The No Surprises Act (NSA), enacted as part of the Consolidated Appropriations Act, 2021 (CAA), includes transparency provisions requiring group health plans to report information on prescription drugs and health care spending to the Departments of Labor (DOL), Health and Human Services (HHS) and the Treasury (Departments). This requirement applies to group health plans and health insurance issuers in the individual and group markets.
This reporting process is referred to as the “prescription drug data collection” (or “RxDC report”). While the first RxDC report was due by Dec. 27, 2022 (covering data for 2020 and 2021), the Departments provided a submission grace period through Jan. 31, 2023, and will not consider a plan or issuer to be out of compliance if a good faith submission was made on or before that date.
According to interim final rules, employers may use issuers, third-party administrators (TPAs), pharmacy benefit managers (PBMs) or other third parties to submit the RxDC reports on their behalf. The Departments have stated that, although employers can submit these reports on their own, they expect it will be rare for employers to do so.
- Plans and issuers are required to annually report certain information about pharmacy benefits and drug costs.
- For the first report, the Departments will not initiate enforcement action if a good faith submission was made by Jan. 31, 2023. The second report is due by June 1, 2023.
- Most employers will rely on their issuers, TPAs or PBMs, as applicable, to prepare and submit the RxDC reports on their behalf.
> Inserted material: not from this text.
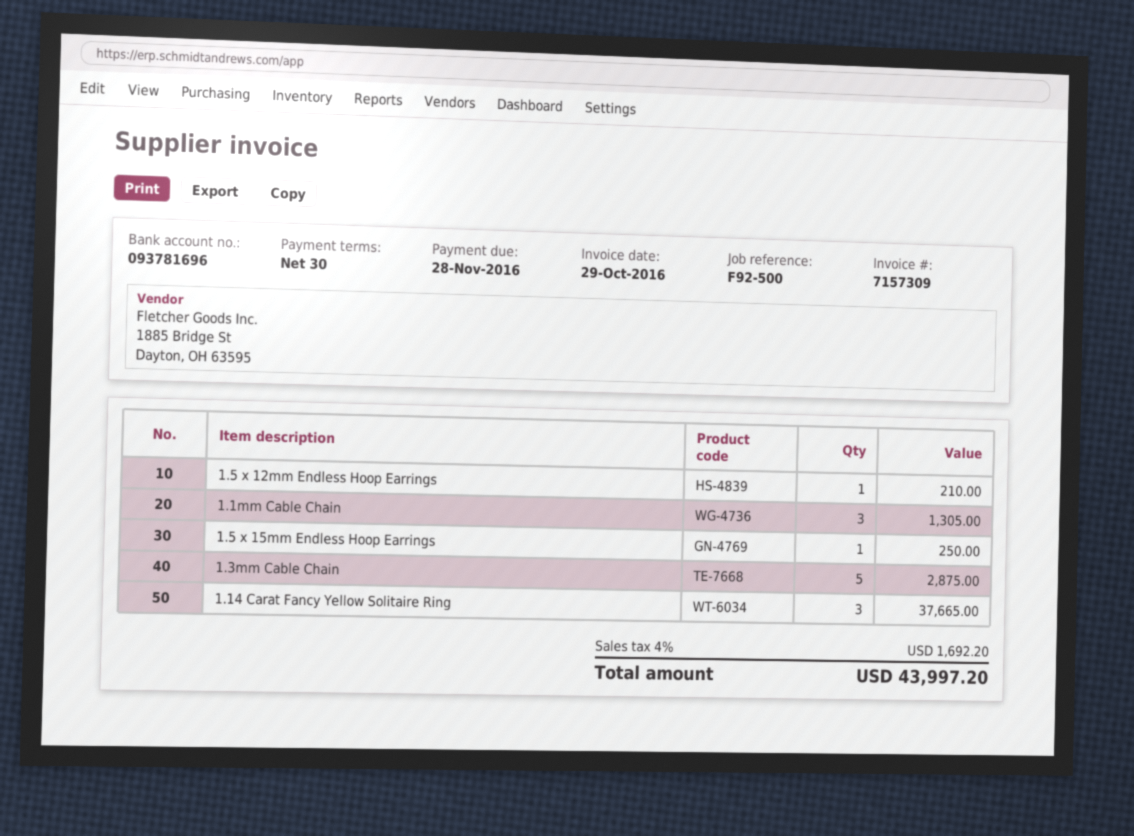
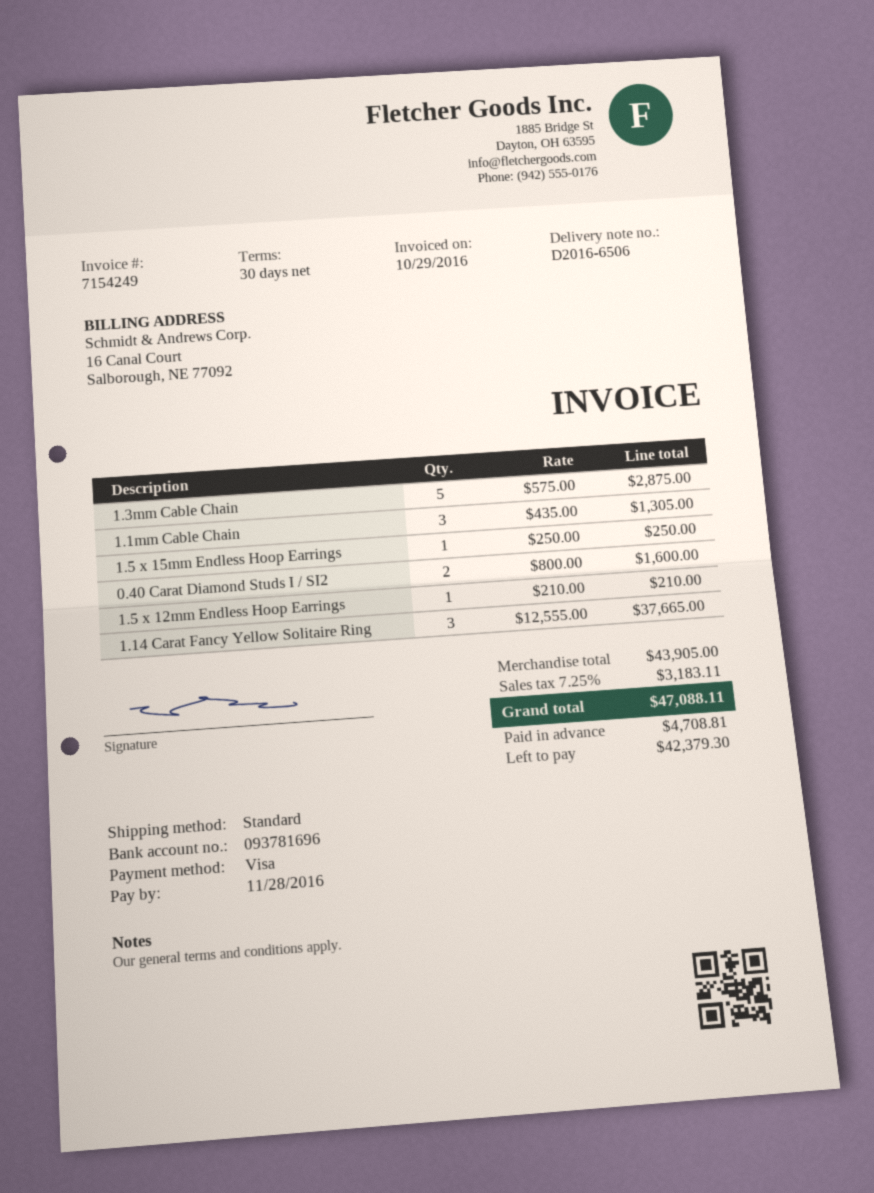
invoice number: 7157309 -> 7154249
0.40 Carat Diamond Studs I / SI2: none -> 2 for 1600.00
tax: 4% = 1692.20 -> 7.25% = 3183.11
total: 43997.20 -> 47088.11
Reporting on Pharmacy Benefits and Drug Costs
The NSA requires group health plans and health insurance issuers offering coverage in the group and individual markets to report certain information on plan medical costs and prescription drug spending to the Departments. Specifically, plans must report the following:
- General information on the plan or coverage, such as the beginning and end dates of the plan year, the number of participants, beneficiaries or enrollees (as applicable), and each state in which the plan or coverage is offered;
- The 50 brand prescription drugs most frequently dispensed by pharmacies for claims paid by the plan and the total number of paid claims for each drug;
- The 50 most costly prescription drugs with respect to the plan by total annual spending and the annual amount spent by the plan for each drug;
- The 50 prescription drugs with the greatest increase in plan expenditures over the prior plan year and, for each drug, the change in amounts expended by the plan in each plan year;
- Total spending on health care services by the group health plan, broken down by the type of costs; the average monthly premium paid by employers (as applicable) and by enrollees; and any impact on premiums by rebates, fees and any other remuneration paid by drug manufacturers to the plan; and
- Any reduction in premiums and out-of-pocket costs associated with rebates, fees or other remuneration.
The majority of this information may be submitted on an aggregate basis across plans in the same state and market segment. However, the following information cannot be aggregated and must be reported separately for each plan:
- Identifying information for plans and issuers and other reporting entities;
- The beginning and end dates of the plan year;
- The number of participants, beneficiaries or enrollees, as applicable, covered on the last day of the year; and
- Each state in which a plan or coverage is offered.
This reporting requirement applies to both grandfathered and non-grandfathered group health plans and health insurance issuers in the individual and group markets. However, it does not apply to account-based plans (such as health reimbursement arrangements) and excepted benefits.
Plans and issuers may satisfy these reporting obligations by having third parties—such as issuers, TPAs or PBMs—submit some or all of the required information on their behalf. To do this, a plan or issuer must enter into a written agreement with the third party providing the information on its behalf in accordance with the interim final rules. Group health plans are not prohibited from reporting the required information on their own, but the Departments expect this to be rare.
- If the issuer of a fully-insured group health plan is required by written agreement to report the required information but fails to do so, then the issuer—not the plan—violates the reporting requirements.
- If a self-funded group health plan requires another party (such as a PBM, a TPA or other third party) to report the required information by written agreement but the third party fails to do so, then the plan or issuer violates the reporting requirements. Thus, employers with self-funded plans should monitor their TPA’s or PBM’s compliance with the RxDC reporting. Unlike fully insured plans, the legal responsibility for RxDC reporting stays with a self-insured plan even if its TPA or PBM agrees to provide the report on its behalf.
This is an annual reporting requirement; plans and issuers will generally submit these reports in June each year, reporting information for the prior calendar year. The NSA required the report to be provided by Dec. 27, 2021, and by June 1 of each year thereafter. However, the Departments deferred enforcement of the initial reporting requirement to Dec. 27, 2022. The Departments then provided a submission grace period through Jan. 31, 2023, so long as plans and issuers make a good faith submission of 2020 and 2021 data on or before that date.
Going forward, the annual deadline is June 1 of the calendar year immediately following the reference year. This means that the second RxDC report is due by June 1, 2023, and will cover data for 2022.
- Employers should reach out to their issuers, TPAs or PBMs, as applicable, to confirm that they will submit the RxDC reports for their health plans.
- Employers should also update their written agreements with these third parties to reflect this reporting responsibility.
- Employers with self-funded plans should monitor their TPA’s or PBM’s compliance.